Con tutti gli altri abbiamo lavorato nell’ambito del realismo sociale, ma in questo caso la vicenda stessa richiedeva il ricorso al cinema di genere. Specialmente l’alto livello di violenza, che può essere problematica nel cinema quando non ha un «peso morale», è priva di ogni senso. In questa storia invece è fondamentale, perché riflette anche la cultura delle armi che c’è nel nostro Paese e la violenza nei confronti di villaggi come Bacurau, considerati dei «buchi di merda». Non è solo la mentalità degli americani ma anche quella degli stessi brasiliani del sud-est, la zona più ricca del Paese che considera se stessa migliore, più dedita al lavoro e più «bianca».

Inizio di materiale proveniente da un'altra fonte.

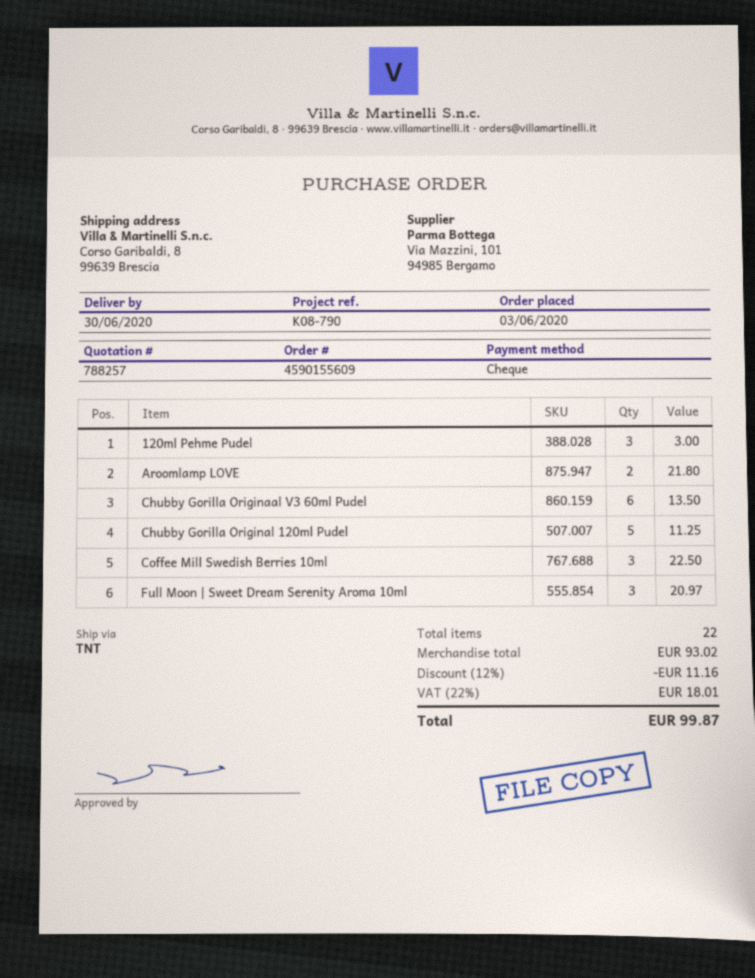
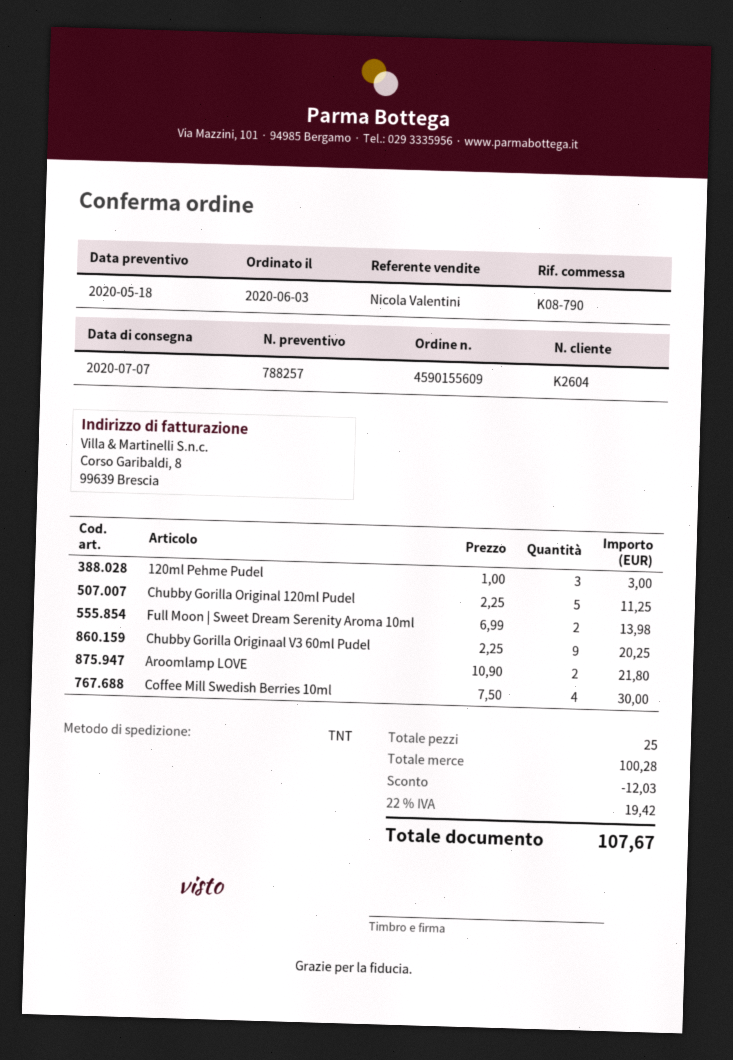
delivery date: 2020-06-30 -> 2020-07-07
Chubby Gorilla Originaal V3 60ml Pudel: 6 for 13.50 -> 9 for 20.25
Coffee Mill Swedish Berries 10ml: 3 for 22.50 -> 4 for 30.00
Full Moon | Sweet Dream Serenity Aroma 10ml: 3 for 20.97 -> 2 for 13.98
total quantity: 22 -> 25
subtotal: 93.02 -> 100.28
discount: 11.16 -> 12.03
tax: 22% = 18.01 -> 22% = 19.42
total: 99.87 -> 107.67

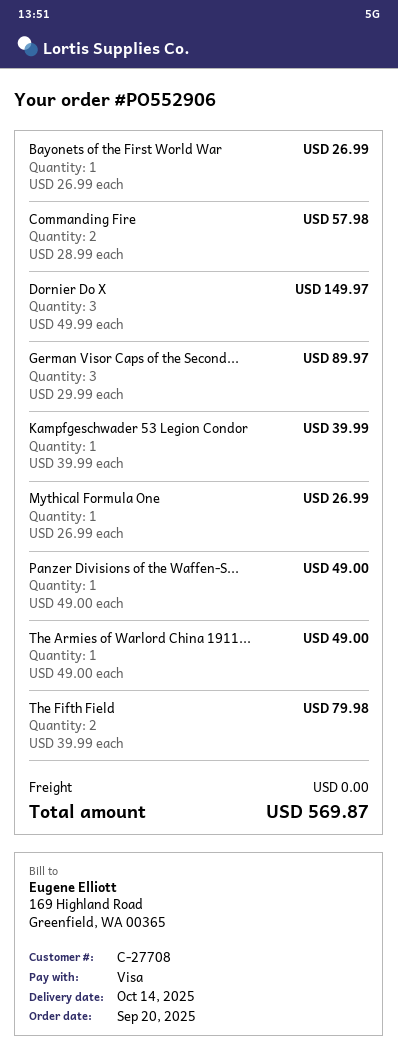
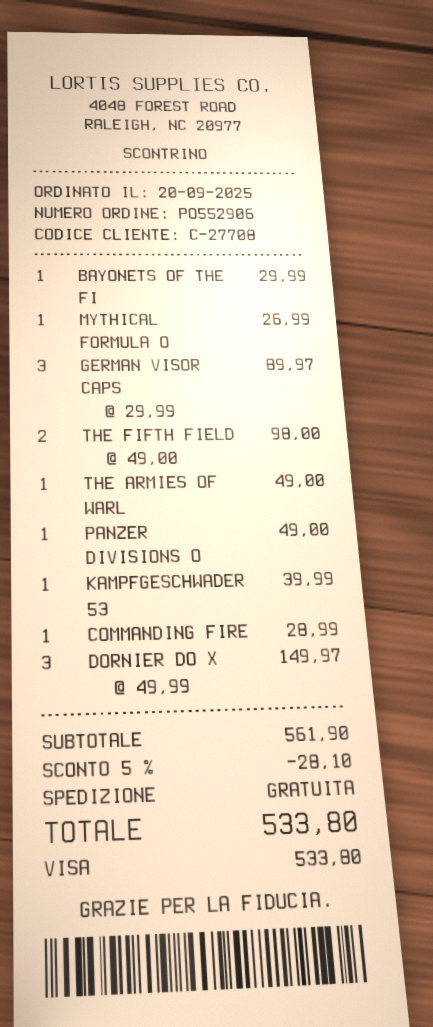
Bayonets of the First World War: 1 x 26.99 = 26.99 -> 1 x 29.99 = 29.99
Commanding Fire: 2 x 28.99 = 57.98 -> 1 x 28.99 = 28.99
The Fifth Field: 2 x 39.99 = 79.98 -> 2 x 49.00 = 98.00
discount: none -> 5% = 28.10
total: 569.87 -> 533.80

A proposito di cultura delle armi, pochi giorni fa Bolsonaro ha firmato una legge che rende molto più semplice possedere, e usare, armi da fuoco.

Si calcola che in questo modo in Brasile ci saranno a breve 20 milioni in più di pistole, e naturalmente i titoli in borsa delle aziende che vendono armi sono schizzati alle stelle. Tante cose che stanno succedendo in Brasile da quando Bolsonaro è stato eletto sono talmente incredibili, e in linea con la violenza che raccontiamo, che potrebbero sembrare una trovata di marketing per il film.

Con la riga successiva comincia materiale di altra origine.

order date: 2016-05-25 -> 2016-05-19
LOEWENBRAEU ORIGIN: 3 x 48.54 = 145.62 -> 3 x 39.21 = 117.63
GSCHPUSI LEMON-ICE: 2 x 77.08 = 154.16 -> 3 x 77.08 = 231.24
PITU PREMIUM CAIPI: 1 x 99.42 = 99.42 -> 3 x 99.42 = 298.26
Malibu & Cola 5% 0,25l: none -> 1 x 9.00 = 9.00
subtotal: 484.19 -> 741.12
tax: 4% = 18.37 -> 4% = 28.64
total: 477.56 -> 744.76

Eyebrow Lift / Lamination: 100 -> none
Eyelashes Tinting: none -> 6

Come pensate sia stata possibile l’elezione di Bolsonaro?

Un ruolo importante lo hanno avuto i media, la scarsa educazione e le nuove tecnologie. C’è stato un tempo in cui pensavo che oggetti come gli smartphone avrebbero avuto un ruolo positivo nell’evoluzione umana, oggi invece mi rendo conto di quanto sono dannosi: in primo luogo perché le persone informandosi esclusivamente su internet possono decidere di credere solo in ciò che vogliono.

Fra le tante forme di violenza, Bacurau racconta anche quella contro le donne.

La misoginia è una grave piaga in tutto il Sudamerica. Basta pensare a quanto è stato fatto contro la nostra ex presidente Dilma Rousseff, evidentemente innocente dalle accuse di corruzione che le sono state rivolte solo per avviare la procedura di impeachment. Talmente pretestuose che 48 ore dopo la sospensione di Rousseff è stata approvata una legge che rende impossibile, per i futuri presidenti, l’impeachment sulla base di accuse come quelle mosse contro di lei. E mentre veniva processata tanti brasiliani giravano con un adesivo sul serbatoio della macchina in cui era raffigurata lei con le gambe aperte. Una cosa disgustosa.

Per gli abitanti di Bacurau, il piccolo museo del paese ha un ruolo molto importante.

È stata una scelta precisa perché l’importanza della Storia è molto sottovalutata ultimamente, forse perché non ha abbastanza appeal commerciale. Ma è la storia a spiegarci perché le cose sono come sono, e che gli esseri umani continuano a ripetere di continuo gli stessi errori.